La educación como prevención y la deuda del Estado
Para Florencia, la sanción de leyes y en particular la Ley Olimpia, es solo una parte del camino. “Lo que falta es que el Estado cumpla con las políticas públicas de prevención y acompañamiento”, advirtió.
En ese punto, la Educación Sexual Integral (ESI) aparece como una herramienta clave. “Si llegamos a la instancia penal, es porque el daño ya está hecho. Lo principal es enseñar a niños, niñas y adolescentes el uso responsable de la tecnología, el consentimiento, los límites y el respeto”, sostuvo.
El trabajo en escuelas se volvió una prioridad. Junto a otras organizaciones, impulsaron una guía educativa destinada a directivos, docentes, equipos no docentes, familias y estudiantes, que hoy circula en distintos puntos del país como material de consulta ante situaciones de violencia digital., todos ejes que giran en torno a la Ley Olimpia.

El peso del señalamiento social y la doble victimización
A la violencia sufrida se suma muchas veces otra forma de agresión: el juicio social. Florencia lo vivió en carne propia. “‘¿Para qué mandaste una foto?’, ‘tenías que fijarte en quién confiabas’… el reproche aparece antes que la contención”, lamentó.
Ese discurso no solo hiere, sino que refuerza el silencio. Muchas víctimas no denuncian por miedo a ser juzgadas, estigmatizadas o culpabilizadas por una violencia que no provocaron.
El valor de hablar para salvar a otras
Con el tiempo, Florencia comprendió que su voz podía convertirse en una herramienta de transformación. “Dicen que lo que no se nombra no existe. A esto hubo que ponerle cara, cuerpo y alma para que otras mujeres no pasen por lo mismo”, expresó.
Hoy recibe mensajes de mujeres que lograron denunciar gracias a la Ley Olimpia, que encontraron contención o que simplemente pudieron poner en palabras algo que hasta entonces no sabían cómo nombrar.
Antes de despedirse, Florencia dejó un mensaje que sintetiza el corazón de la lucha. “Que confíen en su círculo, que siempre va a haber alguien que escuche.
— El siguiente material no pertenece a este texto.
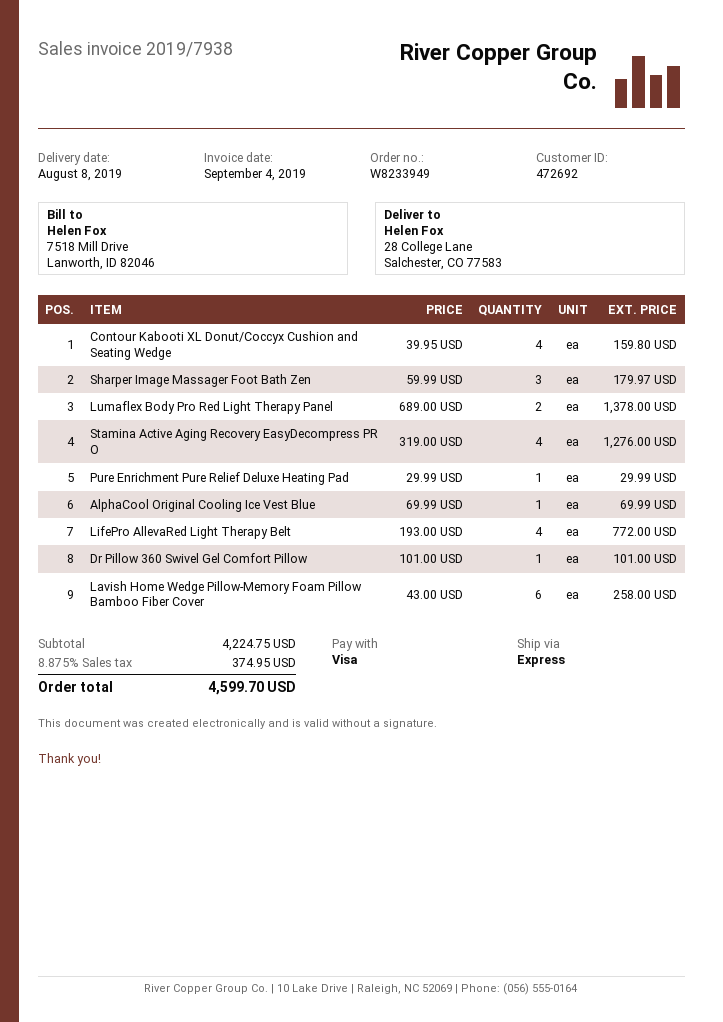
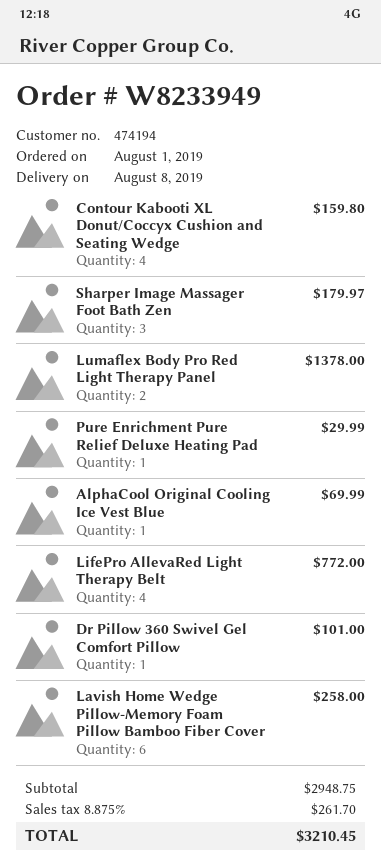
customer number: 472692 -> 474194
Stamina Active Aging Recovery EasyDecompress PR O: 4 for 1276.00 -> none
subtotal: 4224.75 -> 2948.75
tax: 8.875% = 374.95 -> 8.875% = 261.70
total: 4599.70 -> 3210.45

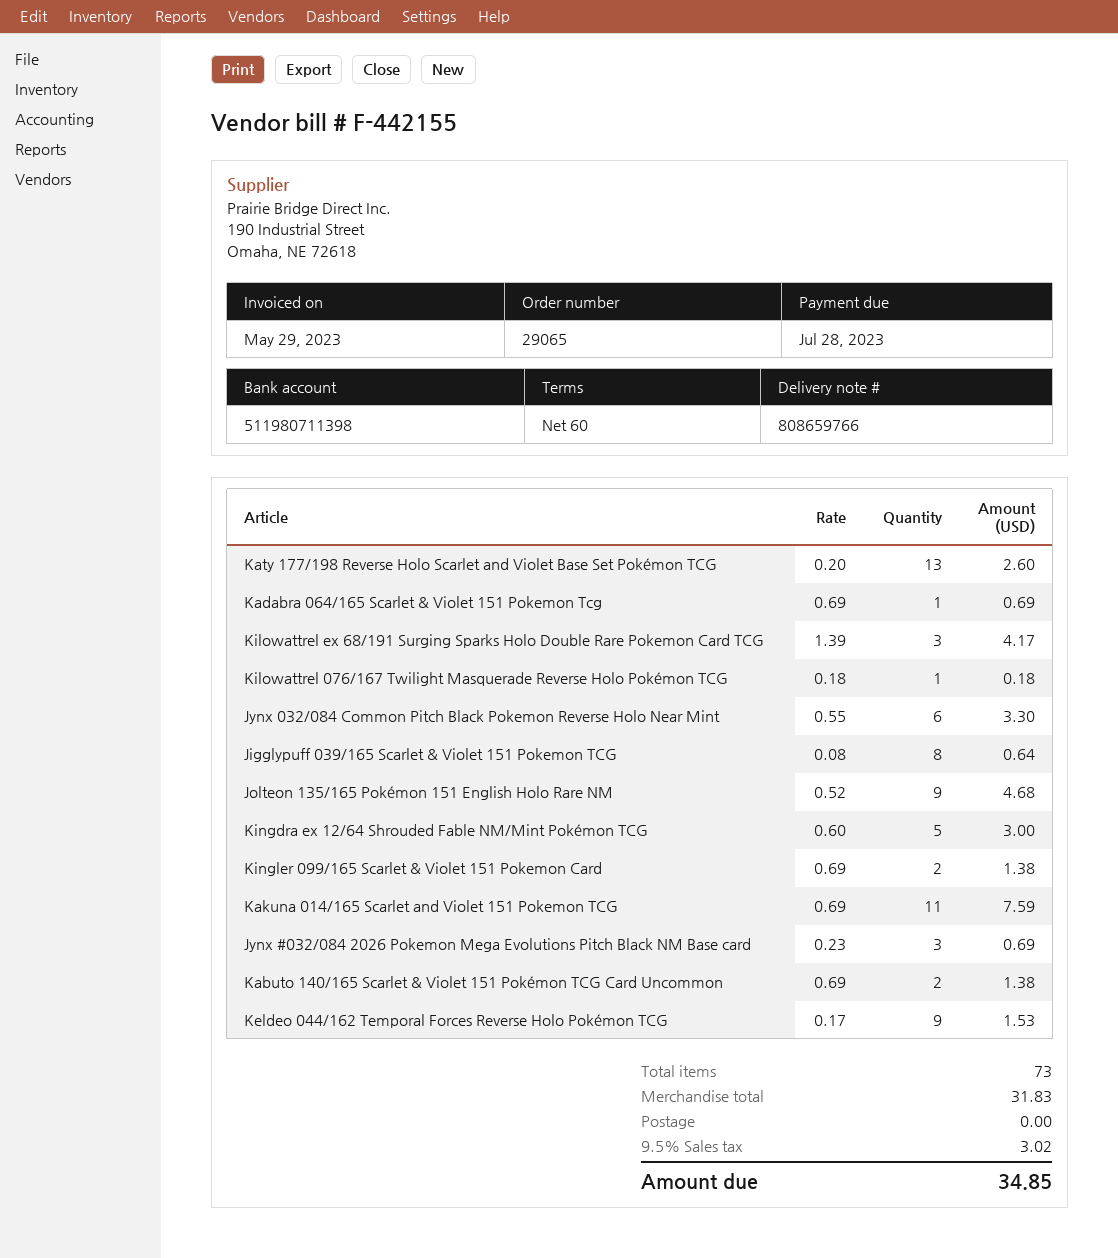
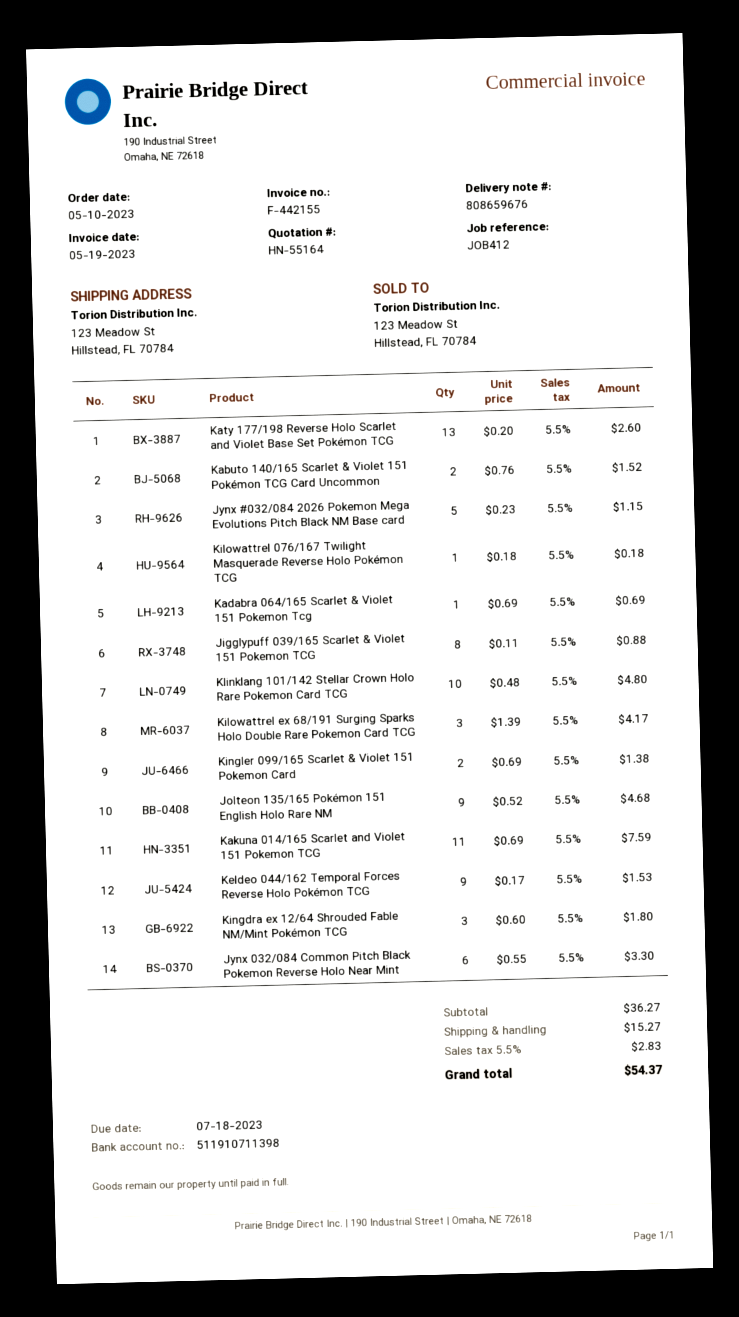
delivery note number: 808659766 -> 808659676
invoice date: 2023-05-29 -> 2023-05-19
due date: 2023-07-28 -> 2023-07-18
bank account: 511980711398 -> 511910711398
Jigglypuff 039/165 Scarlet & Violet 151 Pokemon TCG: 8 x 0.08 = 0.64 -> 8 x 0.11 = 0.88
Kingdra ex 12/64 Shrouded Fable NM/Mint Pokémon TCG: 5 x 0.60 = 3.00 -> 3 x 0.60 = 1.80
Jynx #032/084 2026 Pokemon Mega Evolutions Pitch Black NM Base card: 3 x 0.23 = 0.69 -> 5 x 0.23 = 1.15
Kabuto 140/165 Scarlet & Violet 151 Pokémon TCG Card Uncommon: 2 x 0.69 = 1.38 -> 2 x 0.76 = 1.52
Klinklang 101/142 Stellar Crown Holo Rare Pokemon Card TCG: none -> 10 x 0.48 = 4.80
subtotal: 31.83 -> 36.27
shipping: 0.00 -> 15.27
tax: 9.5% = 3.02 -> 5.5% = 2.83
total: 34.85 -> 54.37

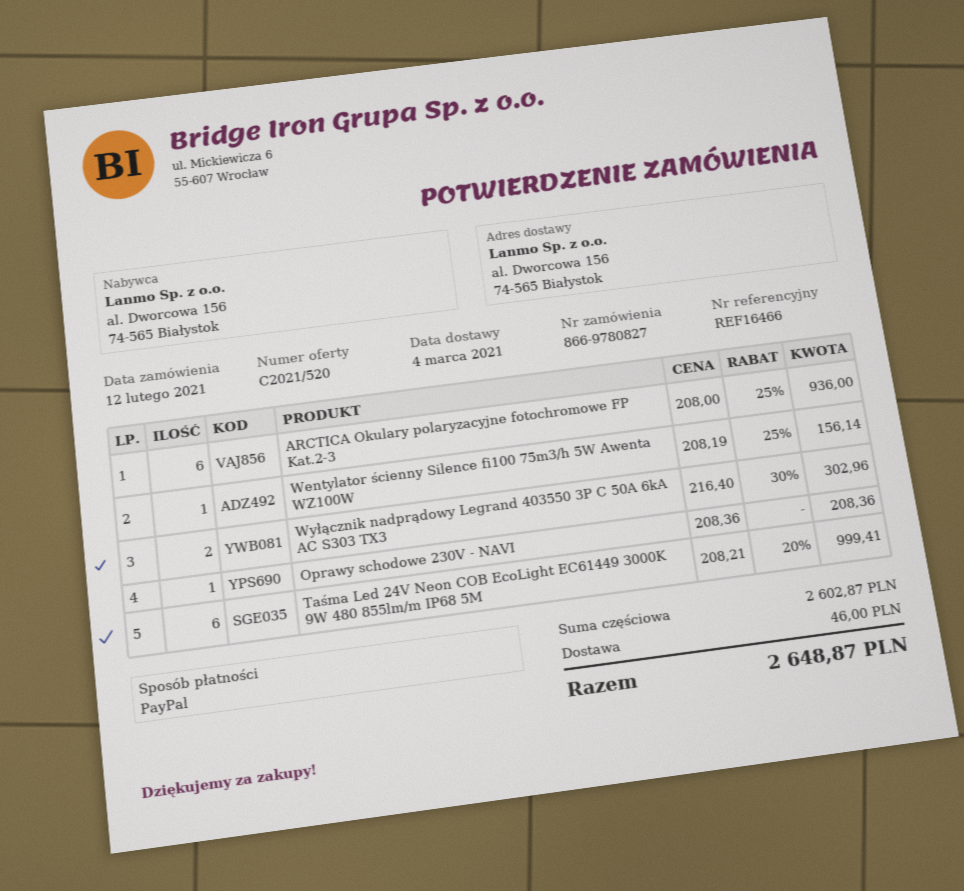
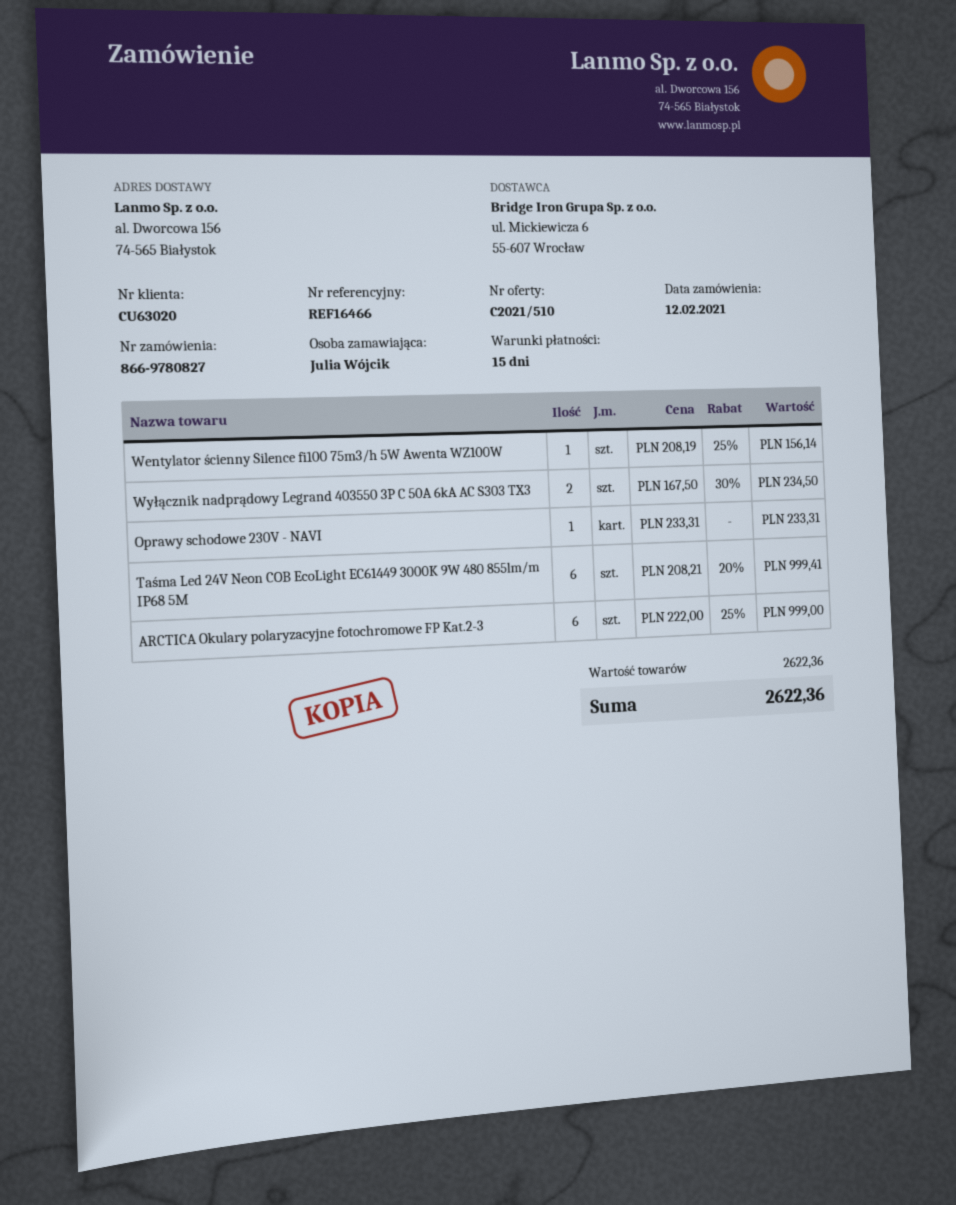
quote number: C2021/520 -> C2021/510
ARCTICA Okulary polaryzacyjne fotochromowe FP Kat.2-3: 6 x 208.00 - 25% = 936.00 -> 6 x 222.00 - 25% = 999.00
Wyłącznik nadprądowy Legrand 403550 3P C 50A 6kA AC S303 TX3: 2 x 216.40 - 30% = 302.96 -> 2 x 167.50 - 30% = 234.50
Oprawy schodowe 230V - NAVI: 1 x 208.36 = 208.36 -> 1 x 233.31 = 233.31
subtotal: 2602.87 -> 2622.36
shipping: 46.00 -> none
total: 2648.87 -> 2622.36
Que no es su culpa. La única persona responsable es el agresor”, remarcó.
Recordó además que existen organizaciones, redes de acompañamiento y espacios virtuales donde es posible pedir ayuda sin ser juzgada. “Va a haber personas que juzguen, pero también va a haber personas que acompañen. Y eso puede cambiarte la vida”, concluyó.